As Felicia came closer to the low stone fence, she saw for the first time it set off a graveyard. Amy sat on the turf in the midst of small, sunken headstones, her arms wrapped around her knees, humming in a minor key.
That was a good sign, the lutenist thought as she crept closer. If Amy liked music, it would be all the easier to befriend her and convince her to cooperate.
Forcing a smile to her lips, Felicia leaned on the stone wall, the lute cradled in her arms like a babe, and called out, “Pardon, milady. I’m a strolling player—of the lute, not comedy or tragedy, and would play for you.”
Like a doe scenting a hunter, Amy looked up and froze. Her dark eyes were smudges in a pinched, chalk-white face. The lady was ill indeed. Then, as her sponsor had said, in the long run, she would really be helping, not harming, Amy.
“I—I brought no coin out with me,” Amy said, getting slowly to her feet. “But I would favor a tune and can get you food from the kitchen for it.

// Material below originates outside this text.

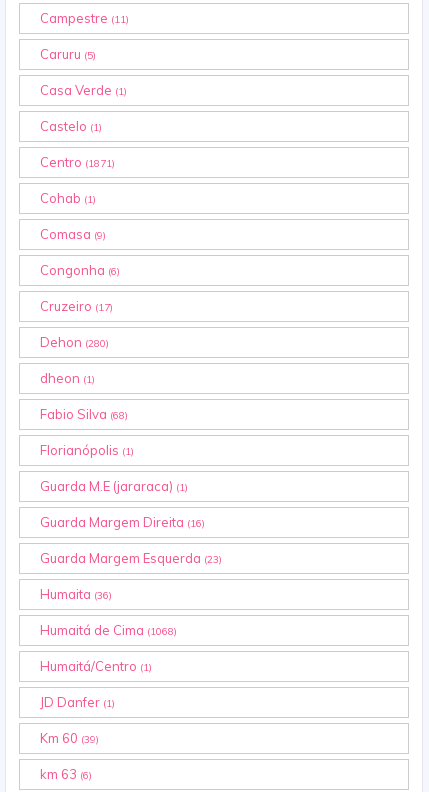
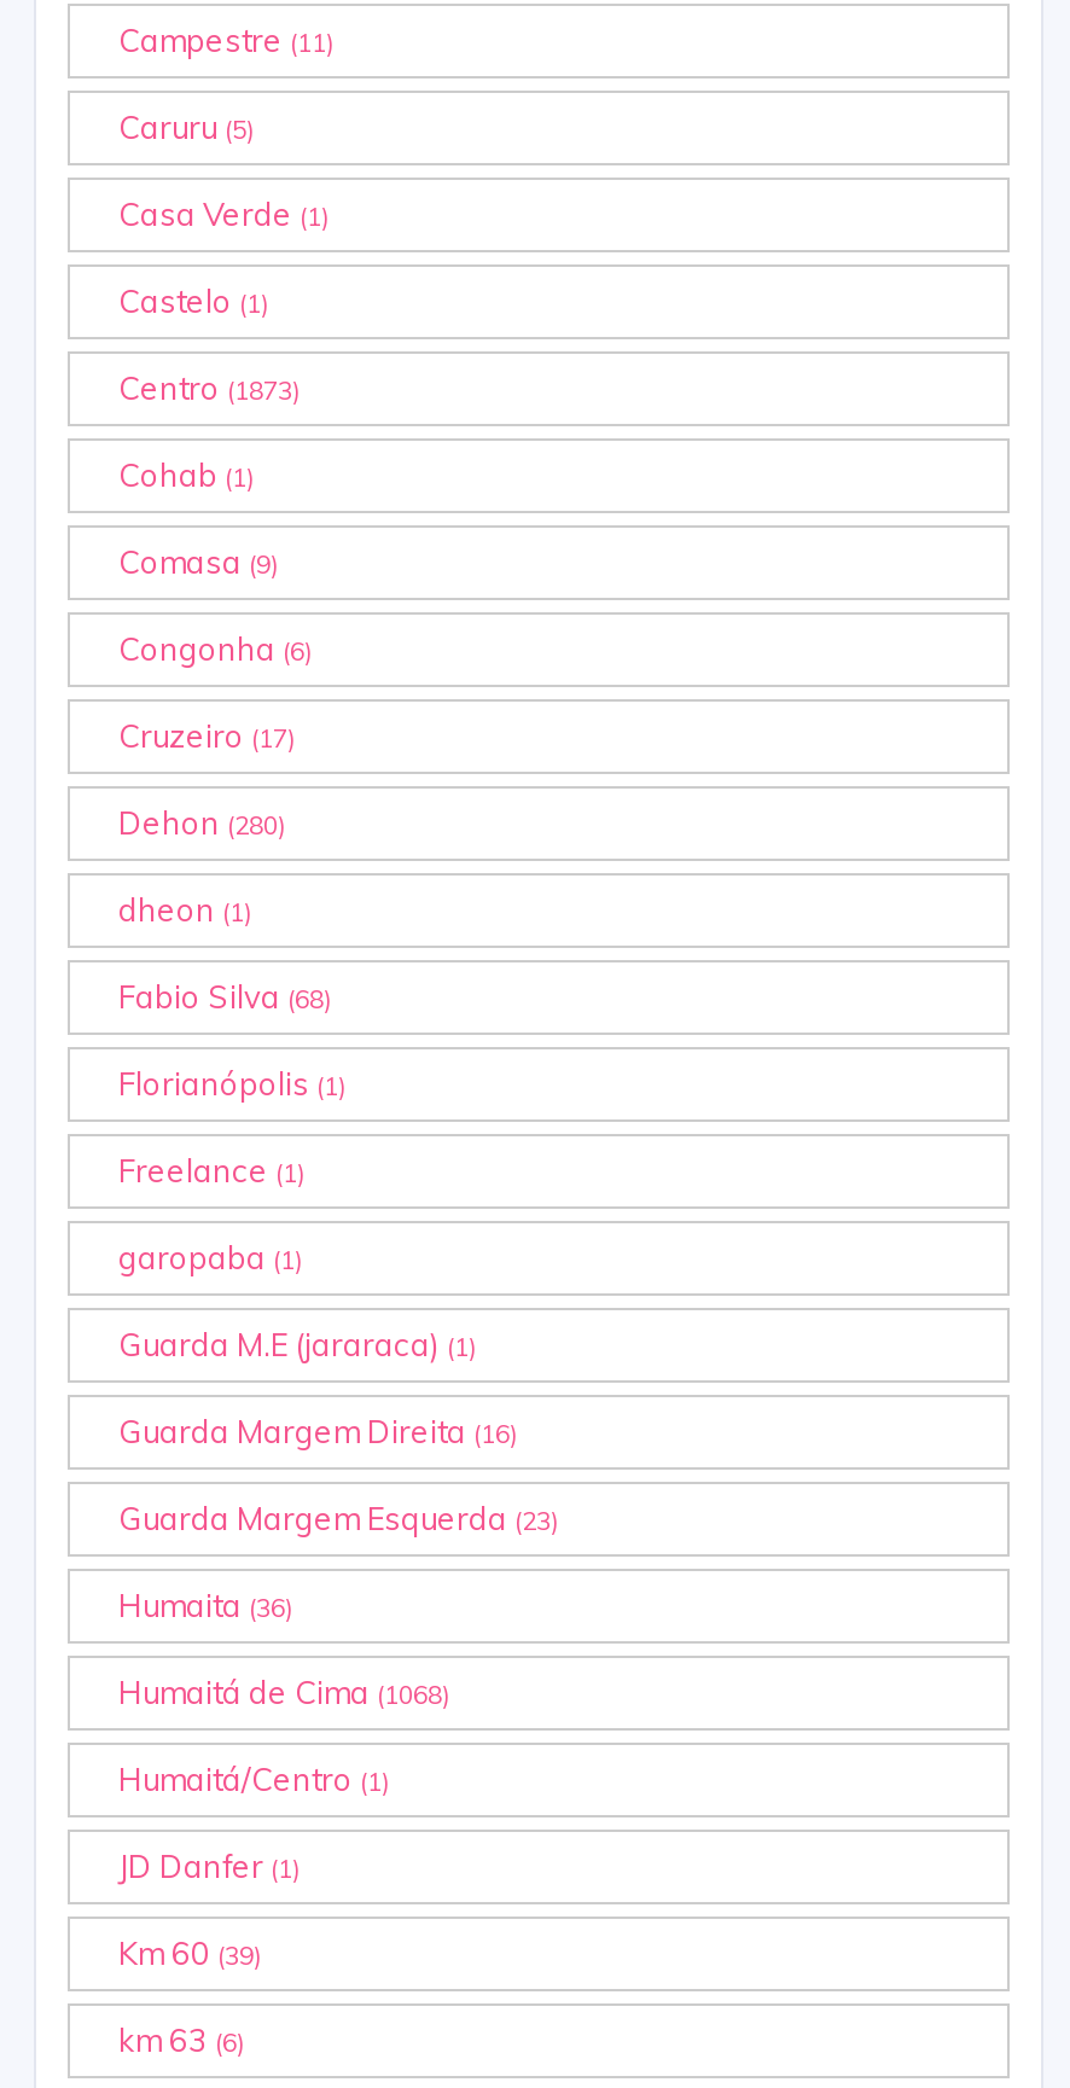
[40,154,115,170] Centro (1871) -> [118,368,300,406] Centro (1873)
none -> [118,1150,304,1276] Freelance (1) | garopaba (1)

If you play something, pray make it lively and loud. I keep hearing old Latin church songs in my head.”
Though she had escaped Eton in boy’s garb, remembering she was a lass again in the plain gown her rescuer had brought with him, Felicia walked around to the gate and went into the cemetery. She kept her distance from the woman, hoping she would not bolt.
This, Felicia marveled, was the lusty, suave Robert Dudley’s wife? She looked as if a breath could blow her away, so mayhap all of this would be easier than Felicia feared. Anything to bring the queen down, no matter why her sponsor was paying for this masque without a mask. She began to pluck and sing a bouncy, brazen little tune she hoped would work subtly on Amy’s heart.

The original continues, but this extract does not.